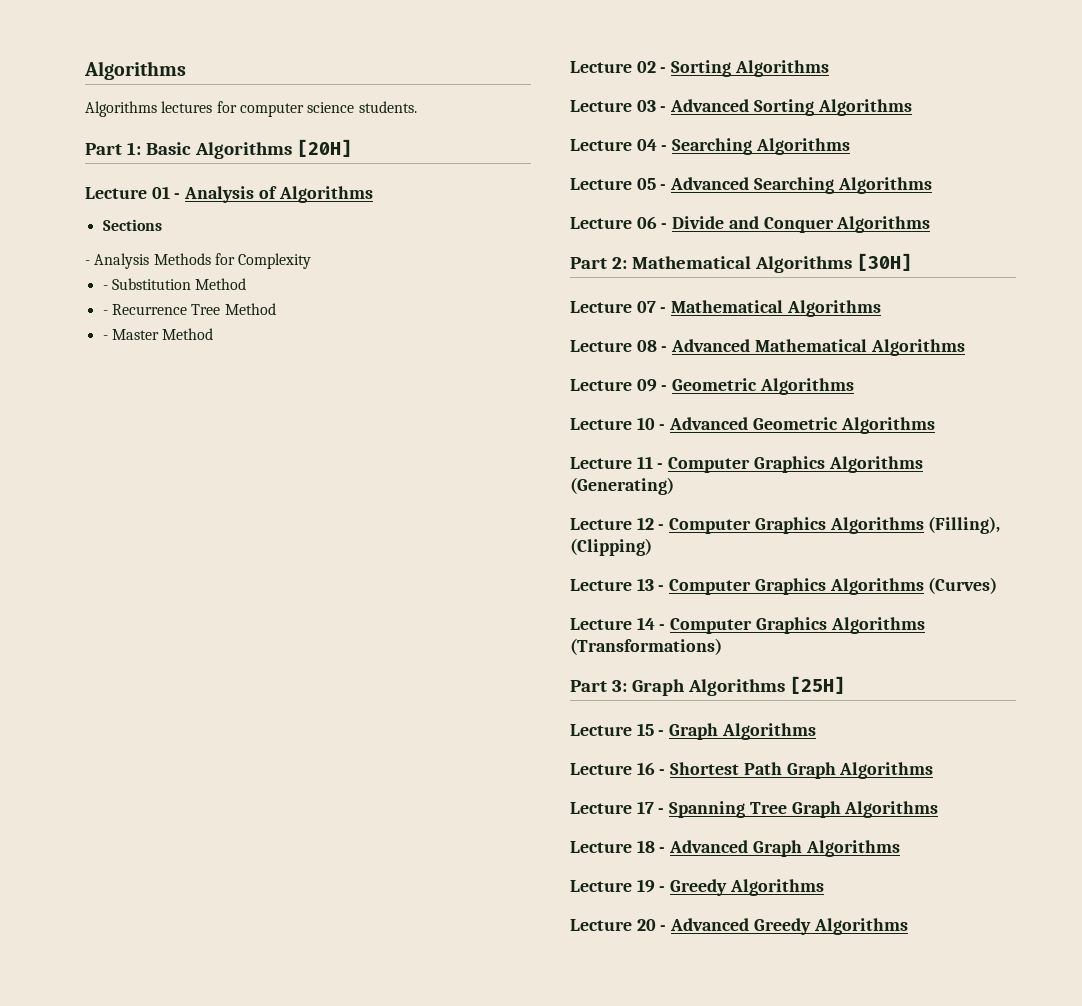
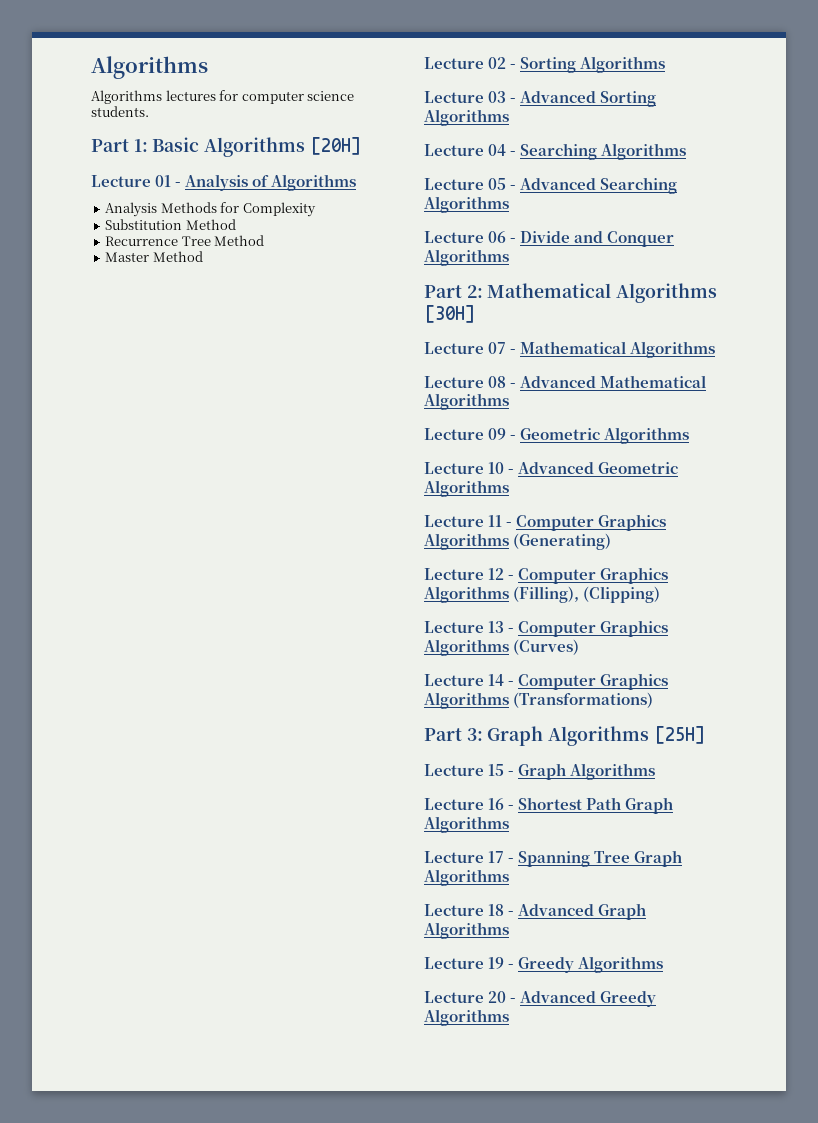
[102,219,162,231] [85,260,90,265] Sections // - -> (357, 182) none
[102,285,108,290] - -> (316, 209) none
[102,310,108,315] - -> (236, 224) none
[102,335,108,340] - -> (265, 240) none

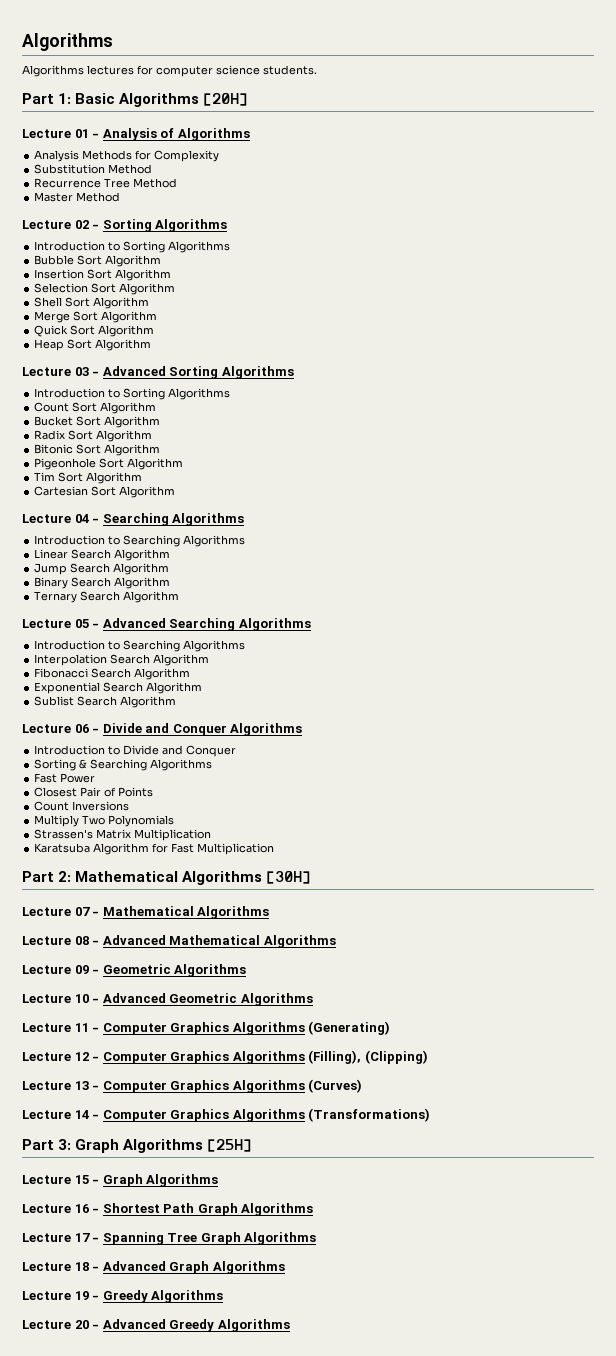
(666, 64) none -> [34,241,231,253] [34,255,162,267] [34,269,172,281] [34,283,176,295] [34,297,150,309] [34,311,158,323] [34,325,155,337] [34,339,152,351] // Introduction to Sorting Algorithms // Bubble Sort Algorithm // Insertion Sort Algorithm // Selection Sort Algorithm // Shell Sort Algorithm // Merge Sort Algorithm // Quick Sort Algorithm // Heap Sort Algorithm
(509, 117) none -> [34,388,231,400] [34,402,157,414] [34,416,161,428] [34,430,153,442] [34,444,161,456] [34,458,184,470] [34,472,143,484] [34,486,176,498] // Introduction to Sorting Algorithms // Count Sort Algorithm // Bucket Sort Algorithm // Radix Sort Algorithm // Bitonic Sort Algorithm // Pigeonhole Sort Algorithm // Tim Sort Algorithm // Cartesian Sort Algorithm
(687, 151) none -> [34,535,246,547] [34,549,171,561] [34,563,170,575] [34,577,171,589] [34,591,180,603] // Introduction to Searching Algorithms // Linear Search Algorithm // Jump Search Algorithm // Binary Search Algorithm // Ternary Search Algorithm
(509, 204) none -> [34,640,246,652] [34,654,210,666] [34,668,191,680] [34,682,203,694] [34,696,177,708] // Introduction to Searching Algorithms // Interpolation Search Algorithm // Fibonacci Search Algorithm // Exponential Search Algorithm // Sublist Search Algorithm
(509, 257) none -> [34,745,237,757] [34,759,213,771] [34,773,96,783] [34,787,154,797] [34,801,130,811] [34,815,175,827] [34,829,212,841] [34,843,275,855] // Introduction to Divide and Conquer // Sorting & Searching Algorithms // Fast Power // Closest Pair of Points // Count Inversions // Multiply Two Polynomials // Strassen's Matrix Multiplication // Karatsuba Algorithm for Fast Multiplication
# # # # # # #
> **TASK**: Your answer must be an exact copy of the records above, with every picture left out.

> **RESULT BELOW**:
[102,219,162,231] [85,260,90,265] Sections // - -> (357, 182) none
[102,285,108,290] - -> (316, 209) none
[102,310,108,315] - -> (236, 224) none
[102,335,108,340] - -> (265, 240) none

(666, 64) none -> [34,241,231,253] [34,255,162,267] [34,269,172,281] [34,283,176,295] [34,297,150,309] [34,311,158,323] [34,325,155,337] [34,339,152,351] // Introduction to Sorting Algorithms // Bubble Sort Algorithm // Insertion Sort Algorithm // Selection Sort Algorithm // Shell Sort Algorithm // Merge Sort Algorithm // Quick Sort Algorithm // Heap Sort Algorithm
(509, 117) none -> [34,388,231,400] [34,402,157,414] [34,416,161,428] [34,430,153,442] [34,444,161,456] [34,458,184,470] [34,472,143,484] [34,486,176,498] // Introduction to Sorting Algorithms // Count Sort Algorithm // Bucket Sort Algorithm // Radix Sort Algorithm // Bitonic Sort Algorithm // Pigeonhole Sort Algorithm // Tim Sort Algorithm // Cartesian Sort Algorithm
(687, 151) none -> [34,535,246,547] [34,549,171,561] [34,563,170,575] [34,577,171,589] [34,591,180,603] // Introduction to Searching Algorithms // Linear Search Algorithm // Jump Search Algorithm // Binary Search Algorithm // Ternary Search Algorithm
(509, 204) none -> [34,640,246,652] [34,654,210,666] [34,668,191,680] [34,682,203,694] [34,696,177,708] // Introduction to Searching Algorithms // Interpolation Search Algorithm // Fibonacci Search Algorithm // Exponential Search Algorithm // Sublist Search Algorithm
(509, 257) none -> [34,745,237,757] [34,759,213,771] [34,773,96,783] [34,787,154,797] [34,801,130,811] [34,815,175,827] [34,829,212,841] [34,843,275,855] // Introduction to Divide and Conquer // Sorting & Searching Algorithms // Fast Power // Closest Pair of Points // Count Inversions // Multiply Two Polynomials // Strassen's Matrix Multiplication // Karatsuba Algorithm for Fast Multiplication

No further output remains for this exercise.